#### Recorded information
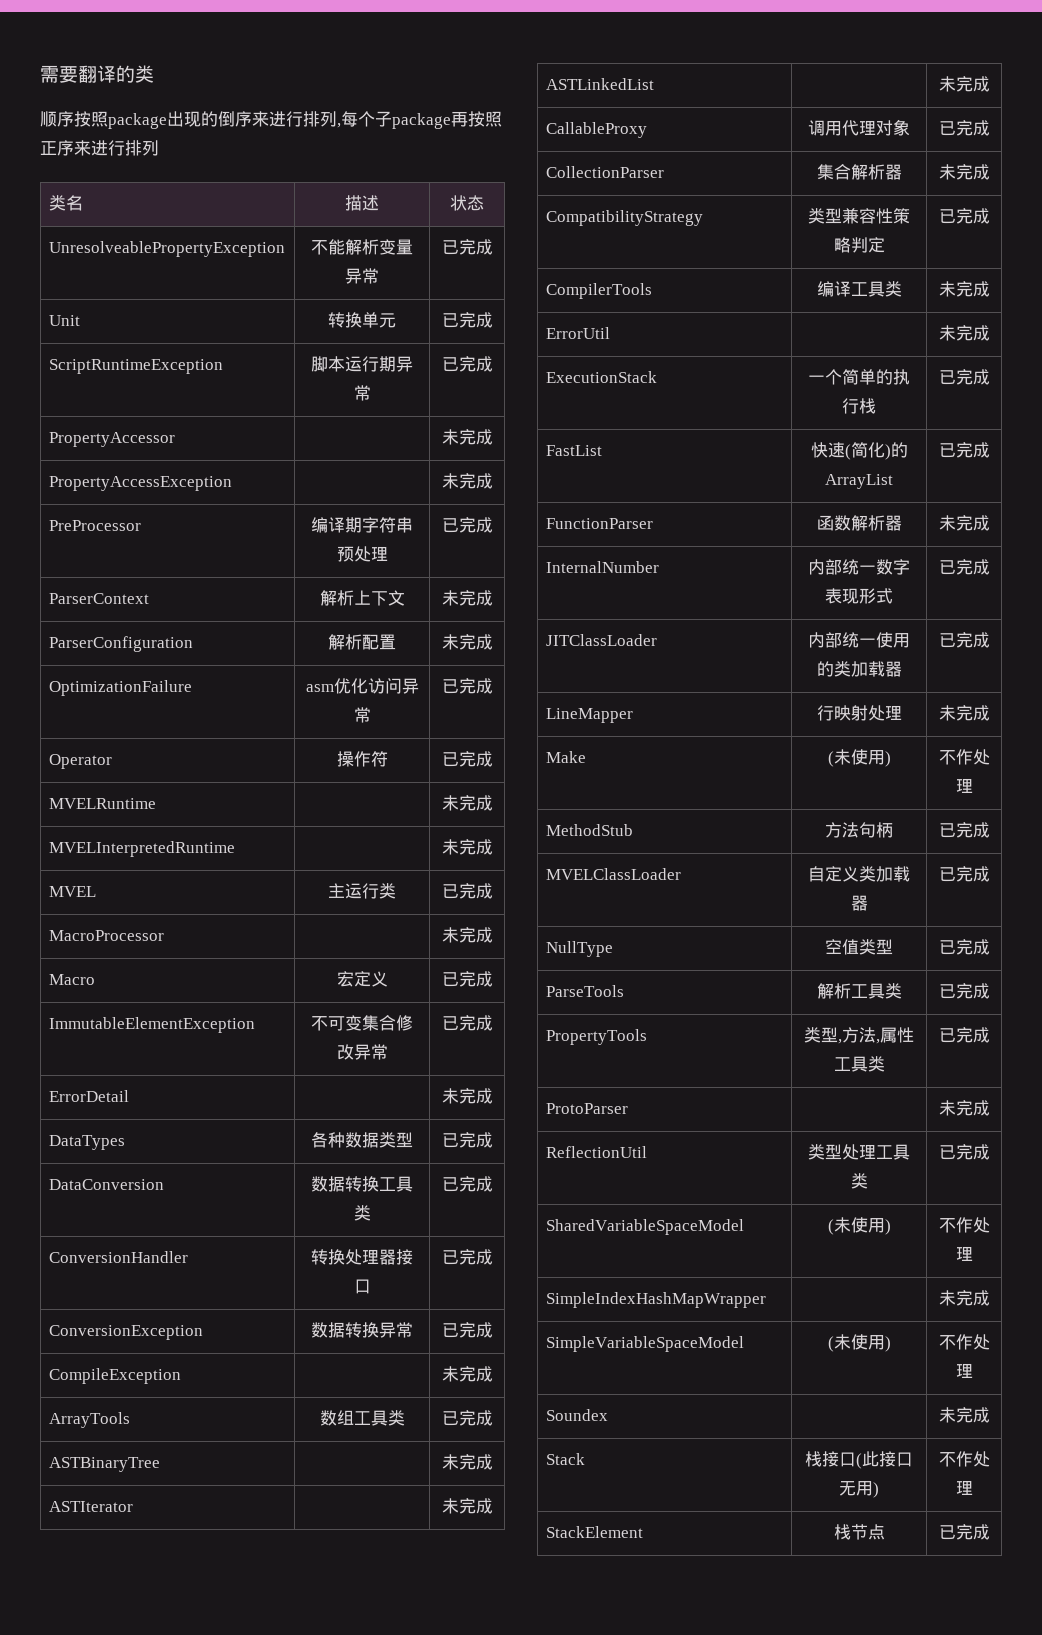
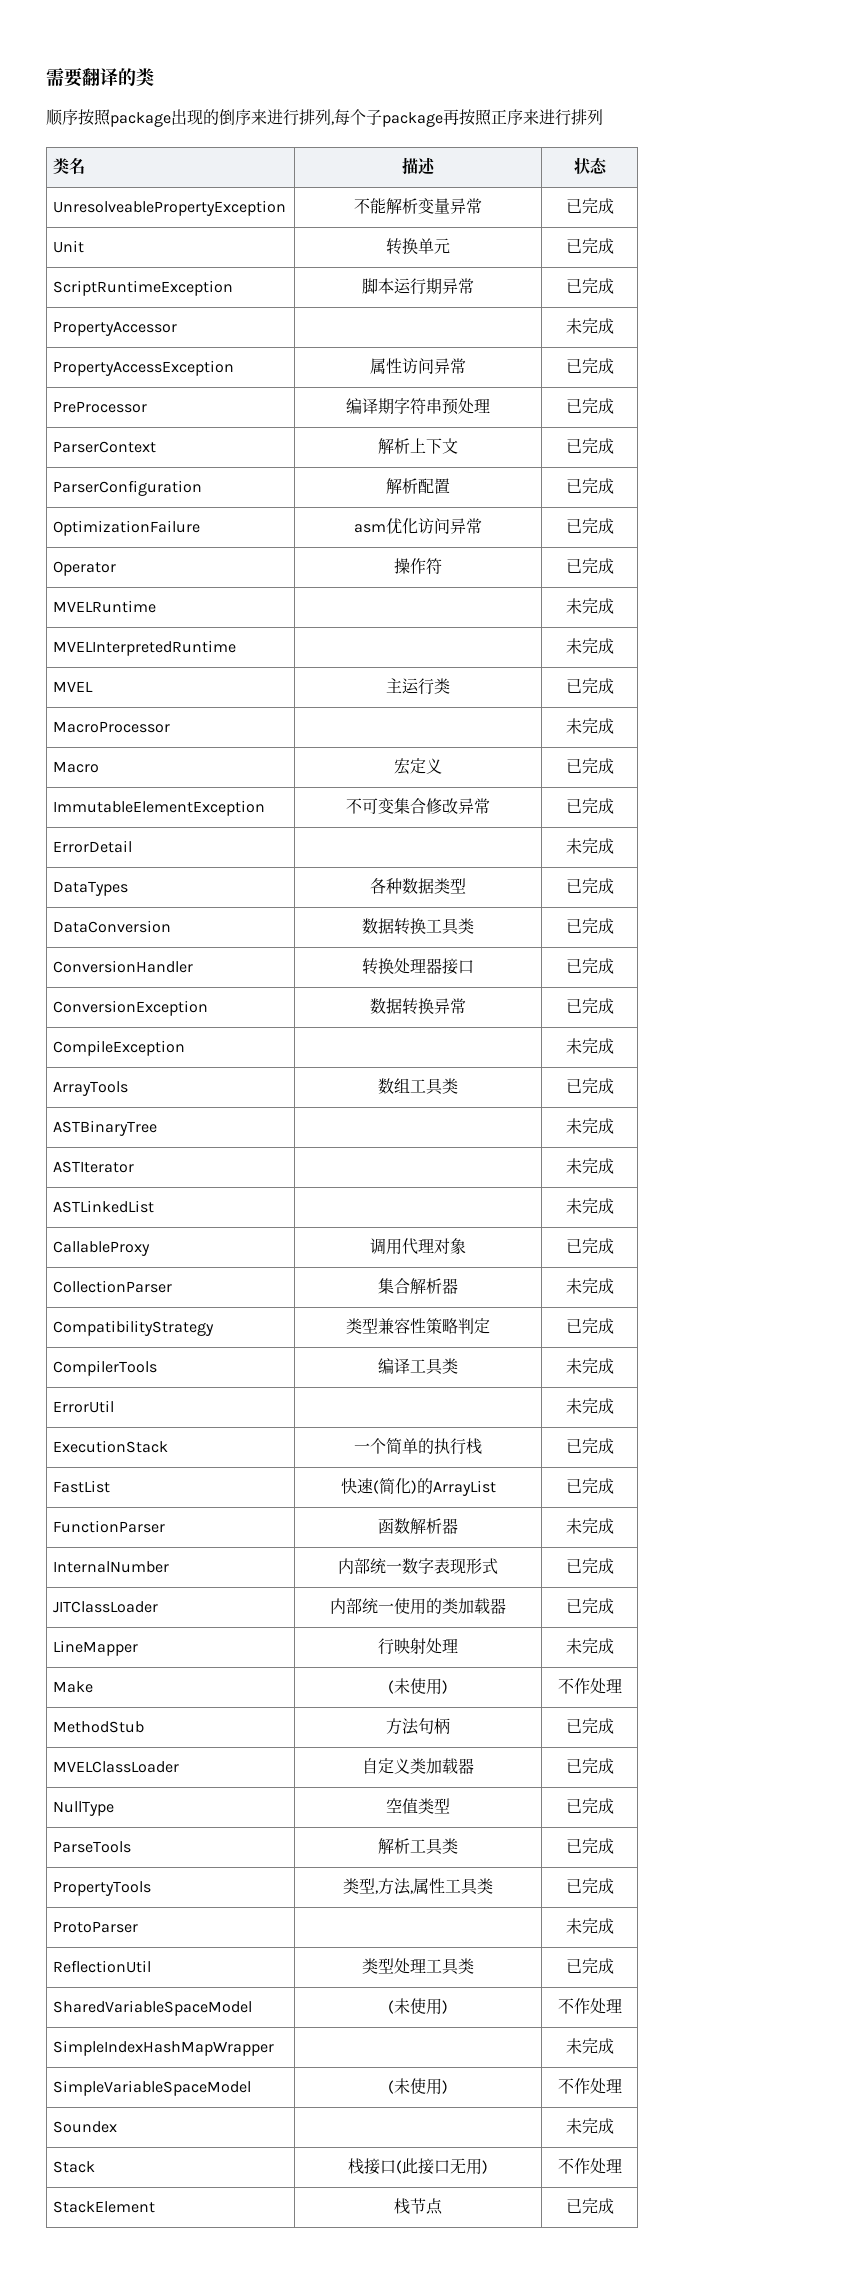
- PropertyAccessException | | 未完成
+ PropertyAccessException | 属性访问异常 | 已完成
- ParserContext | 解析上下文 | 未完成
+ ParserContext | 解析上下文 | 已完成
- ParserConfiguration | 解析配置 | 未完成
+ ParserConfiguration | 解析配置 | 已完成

==

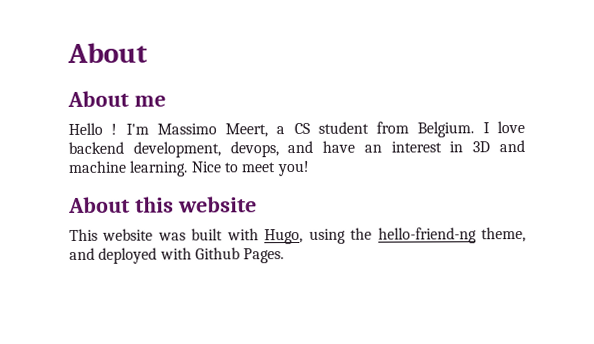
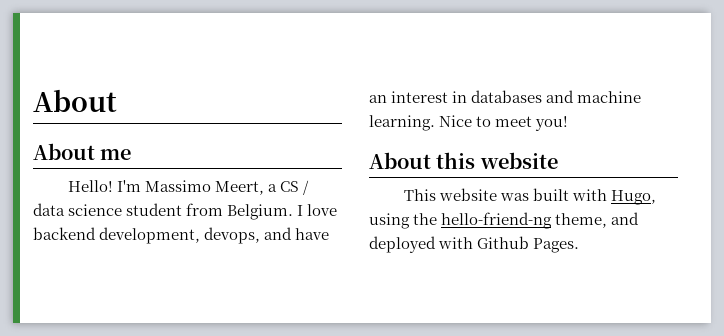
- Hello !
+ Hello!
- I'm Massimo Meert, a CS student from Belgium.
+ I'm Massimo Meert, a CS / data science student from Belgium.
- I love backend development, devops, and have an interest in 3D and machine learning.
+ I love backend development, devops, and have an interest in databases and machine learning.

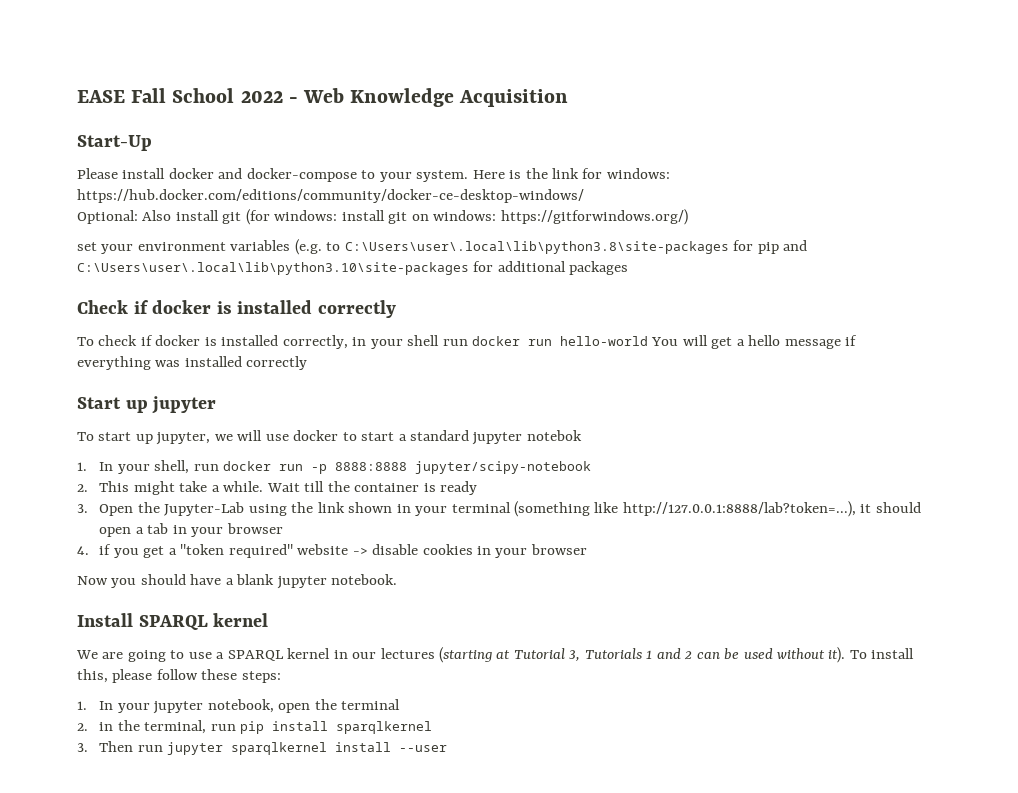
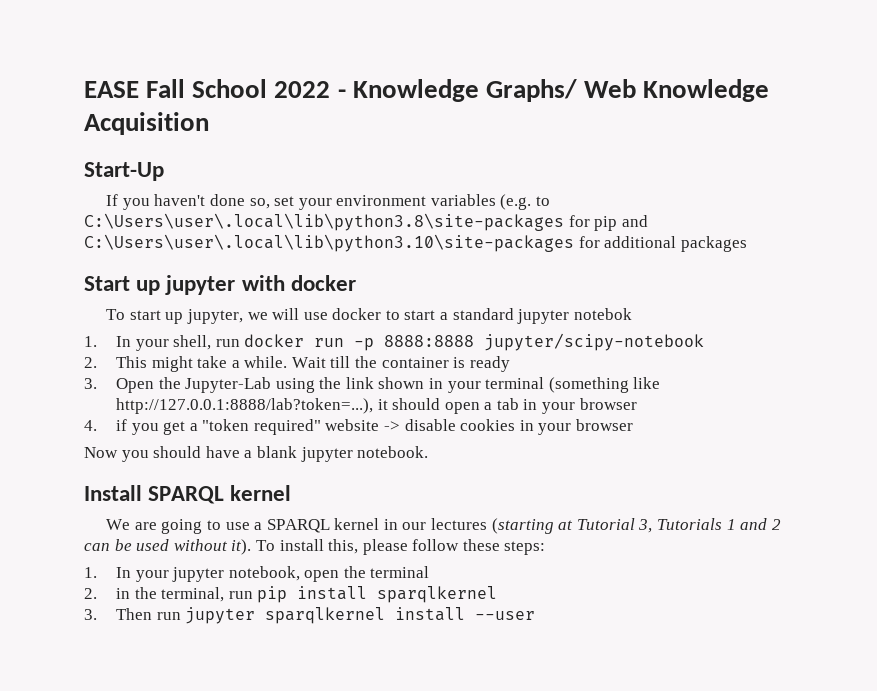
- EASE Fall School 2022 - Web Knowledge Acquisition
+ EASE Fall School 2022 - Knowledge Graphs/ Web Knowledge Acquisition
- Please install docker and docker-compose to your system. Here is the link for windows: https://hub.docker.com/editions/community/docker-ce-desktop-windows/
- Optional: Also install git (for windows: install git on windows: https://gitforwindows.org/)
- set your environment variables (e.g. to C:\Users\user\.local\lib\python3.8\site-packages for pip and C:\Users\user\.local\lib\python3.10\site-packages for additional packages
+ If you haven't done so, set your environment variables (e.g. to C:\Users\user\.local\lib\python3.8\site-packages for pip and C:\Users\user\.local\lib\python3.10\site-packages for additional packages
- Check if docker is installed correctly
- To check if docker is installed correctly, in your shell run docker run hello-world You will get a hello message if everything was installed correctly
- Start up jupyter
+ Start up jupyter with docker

#### Exercise
Find every line in the listing that has the string "Start", then give the count by itself.

#### Task output
2